Tetrathiomolybdate and Wilson’s Disease,2013 - I

Ammonium tetrathiomolybdate treats chronic Cu poisoning in sheep and is recommended for Wilson's disease in humans (congenital inability to excrete copper resulting in its accumulation) . In the tetrathiomolybdate-treated sheep Mo accumulated in brain, liver, kidney, heart, skeletal muscle, pituitary, adrenals, testes and ovaries and was retained after cessation of treatment, except in liver, kidney and skeletal muscle.

Cu increased and was retained in the cerebellum and medulla oblongata in the tetrathiomolybdate-treated high-Cu Cambridge groups. Brain Cu and Mo concentrations showed a strongly positive correlation in the high-Cu Ronaldsay group 7 months after tetrathiomolybdate treatment. Tetrathiomolybdate is not all excreted; Mo is widely distributed and retained in many organs including brain and pituitary. Tetrathiomolybdate may redistribute some displaced excess liver Cu to the brain.

The uptake of tetrathiomolybdate by the liver and the removal of copper accumulating in the liver in a form bound to metallothionein by tetrathiomolybdate were studied in Long-Evans cinnamon (LEC) rats, an animal model of Wilson’s disease, in order to develop better treatments for the disease and Cu toxicity  When the dose of tetrathiomolybdate is low, tetrathiomolybdate forms a complex with Cu that can be effluxed into the bloodstream, and then binds selectively to albumin.

When the dose is high, tetrathiomolybdate forms an insoluble complex, that is precipitated in the liver. Tetrathiomolybdate taken up by a cell is immobilized in the cell through the dose-dependent formation of a complex containing Cu, Mo and sulfur, which causes further uptake of tetrathiomolybdate. Tetrathiomolybdate does not remove Cu from ceruloplasmin.
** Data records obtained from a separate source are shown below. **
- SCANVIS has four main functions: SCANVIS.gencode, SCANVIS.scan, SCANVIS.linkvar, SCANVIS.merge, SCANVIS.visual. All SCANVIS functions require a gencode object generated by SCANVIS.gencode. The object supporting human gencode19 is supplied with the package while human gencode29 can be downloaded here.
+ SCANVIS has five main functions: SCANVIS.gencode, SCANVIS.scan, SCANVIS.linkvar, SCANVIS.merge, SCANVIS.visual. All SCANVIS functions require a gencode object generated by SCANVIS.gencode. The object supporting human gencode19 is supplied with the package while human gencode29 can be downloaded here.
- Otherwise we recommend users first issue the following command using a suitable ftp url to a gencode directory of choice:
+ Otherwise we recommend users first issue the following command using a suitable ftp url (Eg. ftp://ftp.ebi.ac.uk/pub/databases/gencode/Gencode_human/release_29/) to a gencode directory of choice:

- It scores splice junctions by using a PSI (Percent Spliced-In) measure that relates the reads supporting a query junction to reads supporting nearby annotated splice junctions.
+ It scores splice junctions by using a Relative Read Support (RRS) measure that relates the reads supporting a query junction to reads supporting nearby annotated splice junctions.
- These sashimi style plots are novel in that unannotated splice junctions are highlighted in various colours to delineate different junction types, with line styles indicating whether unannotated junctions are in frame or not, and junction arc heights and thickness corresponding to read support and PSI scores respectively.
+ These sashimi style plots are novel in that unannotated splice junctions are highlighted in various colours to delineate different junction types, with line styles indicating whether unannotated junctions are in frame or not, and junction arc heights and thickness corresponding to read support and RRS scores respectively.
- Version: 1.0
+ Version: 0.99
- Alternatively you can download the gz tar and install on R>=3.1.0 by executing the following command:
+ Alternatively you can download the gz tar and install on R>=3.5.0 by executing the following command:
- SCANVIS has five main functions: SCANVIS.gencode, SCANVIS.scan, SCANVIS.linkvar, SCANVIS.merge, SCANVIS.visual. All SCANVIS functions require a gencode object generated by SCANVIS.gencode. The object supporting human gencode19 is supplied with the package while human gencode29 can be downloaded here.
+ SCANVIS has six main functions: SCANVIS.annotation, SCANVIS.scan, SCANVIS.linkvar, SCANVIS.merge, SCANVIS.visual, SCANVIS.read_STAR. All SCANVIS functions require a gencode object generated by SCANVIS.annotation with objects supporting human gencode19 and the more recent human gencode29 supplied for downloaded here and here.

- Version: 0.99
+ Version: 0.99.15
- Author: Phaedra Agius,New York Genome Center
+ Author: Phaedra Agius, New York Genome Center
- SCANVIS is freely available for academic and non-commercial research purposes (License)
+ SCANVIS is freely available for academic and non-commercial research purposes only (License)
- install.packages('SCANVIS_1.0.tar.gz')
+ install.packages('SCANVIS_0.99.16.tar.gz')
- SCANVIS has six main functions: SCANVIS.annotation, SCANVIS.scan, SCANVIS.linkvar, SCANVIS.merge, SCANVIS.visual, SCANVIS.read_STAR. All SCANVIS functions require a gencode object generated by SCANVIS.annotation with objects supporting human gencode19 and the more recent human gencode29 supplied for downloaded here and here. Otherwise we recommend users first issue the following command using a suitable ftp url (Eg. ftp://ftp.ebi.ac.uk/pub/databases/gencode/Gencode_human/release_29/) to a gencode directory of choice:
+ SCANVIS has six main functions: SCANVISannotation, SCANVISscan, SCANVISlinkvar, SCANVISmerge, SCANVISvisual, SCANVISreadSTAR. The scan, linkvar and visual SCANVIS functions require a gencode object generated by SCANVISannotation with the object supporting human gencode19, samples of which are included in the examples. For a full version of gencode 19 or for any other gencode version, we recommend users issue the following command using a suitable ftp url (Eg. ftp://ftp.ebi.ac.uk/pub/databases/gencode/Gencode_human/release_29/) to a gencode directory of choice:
Tetrathiomolybdate targets a cell accumulating excess Cu as Cu- metallothionein, and removes Cu selectively without interacting with Cu in Cu-enzymes. Tetrathiomolybdate is taken up by the liver depending on the amount of Cu accumulating in the form of metallothionein, and then Cu is effluxed together with Mo in the form of Cu/tetrathiomolybdate complex into the bloodstream.